Learn about how an incident-light meter works and how to interpret the data it supplies to fine-tune your exposures.
In order to accurately record any scene—whether it’s a person’s face, a piece of jewelry, or a landscape—you have to measure the amount of light that exists in a scene. There are two basic methods for measuring light: You can either take a reflected reading by measuring the light reflecting off of your subject, or you can take an incident reading by measuring the light as it falls on the subject. Both types of metering can produce precise exposures if you know how to interpret the data that your meter supplies. Many Sekonic meters give you both metering options—along with some sophisticated features not found in even the most advanced cameras with built-in meters.
The Neutral Gray Standard
All light meters, regardless of the type, are designed to measure light in a consistent way. Light meters presume all subjects are of average reflectance, or a neutral gray, often called "middle" gray because it falls in the middle of the zones between pure black and pure white. In the Zone system of exposure, this middle gray is known as Zone V.
The use of the neutral gray standard allows a reflected-light meter to render correct readings for "average" subjects in "average" lighting situations. Light meters, however, can’t see subjects and interpret them the way you can. They measure only one thing: the intensity of light. That's fine if you’re photographing a medium gray man in a medium gray suit on an average day, but not entirely accurate in other situations.
Using Reflected-Light Metering
Handheld reflected-light meters (including built-in camera meters) read the intensity of light reflecting off the subject. Because they measure the light after it hits the subject, however, they are affected by the reflectance of the subject’s surfaces. Also, because most reflected readings are taken from the camera position, they generally take in a wide area that can include many different reflective surfaces and colors that can bias the meter reading. If you’re photographing a person walking on a sandy beach on a bright day, for instance, the light reflecting off of the sand will overwhelm the reading and result in an underexposed image of the person.
A reflected-light meter will take different readings for, say, a white cat and a black cat—but it will recommend an exposure that records both as the same middle gray. Similarly, a pristine, fresh-fallen snow and a black coal field will be recorded as the same color: medium gray. A reflected-light meter will also record a red apple and a green apple as the same tone, even though in reality they reflect vastly different amounts of light. You can improve the accuracy of your reflected readings by placing an 18% neutral gray test card in front of the important subject areas, but that’s not always practical.
Advantages of Incident-Light Meters
With many scenes, a better alternative to reading the reflected light is to use an "incident" meter. Handheld incident meters read the intensity of light falling on the subject, and their readings are usually taken from the subject position.
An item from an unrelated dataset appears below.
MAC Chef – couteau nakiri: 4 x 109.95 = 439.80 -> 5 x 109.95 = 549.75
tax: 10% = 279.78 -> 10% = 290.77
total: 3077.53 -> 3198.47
Because they are not affected by variances in subject color or reflectance, incident meters accurately record the amount of light falling on the subject. In the majority of situations, an incident reading is extremely accurate and records tones, colors, and values correctly.
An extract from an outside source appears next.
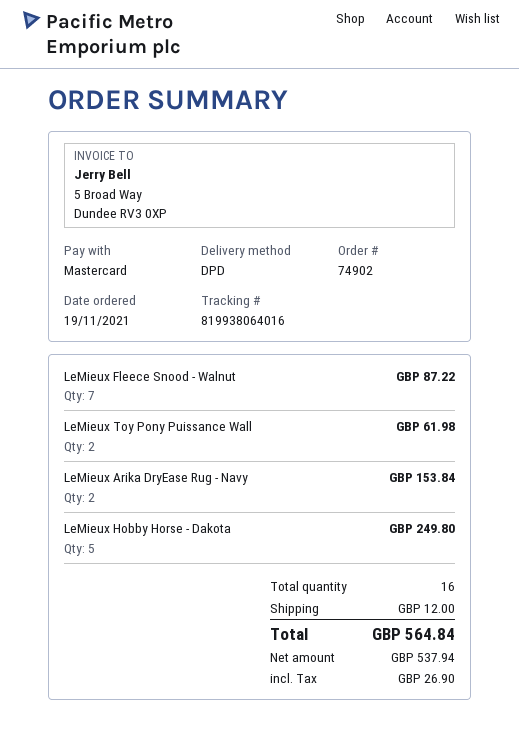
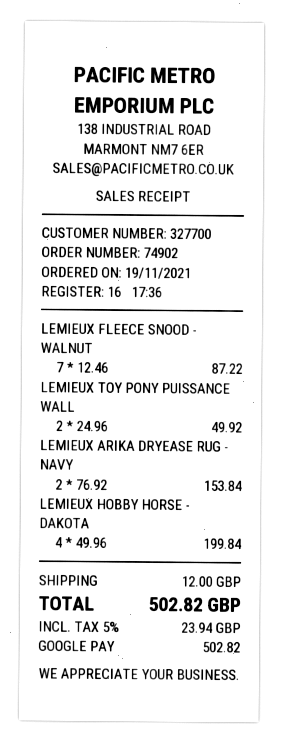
payment method: Mastercard -> Google Pay
LeMieux Toy Pony Puissance Wall: 2 for 61.98 -> 2 for 49.92
LeMieux Hobby Horse - Dakota: 5 for 249.80 -> 4 for 199.84
tax: 26.90 -> 23.94
total: 564.84 -> 502.82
Advantages of Reflected-Light Spot Metering
Some reflected-light meters, known as "spot" meters, have the ability to take reflected-light readings of tiny areas of a subject from the camera position. Spot metering is an ideal solution in a lot of special situations where incident-light readings are impossible and normal reflected-light readings are unreliable. These can include metering subjects that are distant, backlit, highly reflective, or in motion, and metering scenes with an extreme brightness range.
Spot metering of an 18% gray midtone area allows you to make an exposure that will record detail, tonality, and color accurately. Once you get accustomed to "reading" scenes, you’ll be able to tell which subject areas have an "average" reflectance, and even in the most contrasty situations, you’ll be able to take spot readings from critical areas. By taking a spot reading of a tall green Saguaro cactus (a medium-toned subject) in the middle of a bright, sandy desert, for instance, you’ll get an accurate reading of the important subject area. Spot meters also allow you to average readings from several brightness areas within a scene.
In-Camera Spot Meters versus Handheld Meters
Although a number of advanced SLRs offer spot-metering capability, the metering angle is directly related to the focal length of the camera lens in use. Every time the lens is changed, the effective spot-meter angle changes. With a normal lens in use, the spot-metering angle may be 15 degrees or more. A handheld 1-degree spot meter, on the other hand, allows the most selective measurement of distant subjects, as well as small areas in more complex scenes.